Prompt =
Find every line in the data that contains the word "items". Return each of those lines.

··· Record set ···

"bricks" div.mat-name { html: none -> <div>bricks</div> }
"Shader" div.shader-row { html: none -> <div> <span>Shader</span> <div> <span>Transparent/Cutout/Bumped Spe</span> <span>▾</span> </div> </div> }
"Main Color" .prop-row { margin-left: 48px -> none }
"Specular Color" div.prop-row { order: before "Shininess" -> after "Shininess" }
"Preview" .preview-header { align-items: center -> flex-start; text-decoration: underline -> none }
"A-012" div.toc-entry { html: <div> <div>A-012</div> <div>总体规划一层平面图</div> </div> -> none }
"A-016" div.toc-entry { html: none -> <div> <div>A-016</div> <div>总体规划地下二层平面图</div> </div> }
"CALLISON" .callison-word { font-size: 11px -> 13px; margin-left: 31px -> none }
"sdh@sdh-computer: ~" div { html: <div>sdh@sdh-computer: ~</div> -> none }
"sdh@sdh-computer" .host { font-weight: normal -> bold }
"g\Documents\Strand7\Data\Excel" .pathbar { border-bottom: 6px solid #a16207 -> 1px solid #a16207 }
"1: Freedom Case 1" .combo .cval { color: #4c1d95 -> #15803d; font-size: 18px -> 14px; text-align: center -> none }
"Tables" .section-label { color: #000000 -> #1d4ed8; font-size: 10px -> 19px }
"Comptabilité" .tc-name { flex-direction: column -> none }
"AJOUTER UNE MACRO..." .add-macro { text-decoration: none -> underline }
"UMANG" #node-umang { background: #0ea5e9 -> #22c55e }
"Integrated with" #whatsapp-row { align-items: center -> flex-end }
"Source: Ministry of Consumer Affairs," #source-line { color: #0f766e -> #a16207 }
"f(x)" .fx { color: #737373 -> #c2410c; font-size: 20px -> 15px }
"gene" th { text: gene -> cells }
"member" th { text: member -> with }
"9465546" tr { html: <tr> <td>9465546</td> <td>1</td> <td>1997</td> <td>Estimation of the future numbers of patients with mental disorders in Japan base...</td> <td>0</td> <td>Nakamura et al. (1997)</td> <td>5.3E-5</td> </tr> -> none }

···

Task answer =
"Preview" .preview-header { align-items: center -> flex-start; text-decoration: underline -> none }
"Integrated with" #whatsapp-row { align-items: center -> flex-end }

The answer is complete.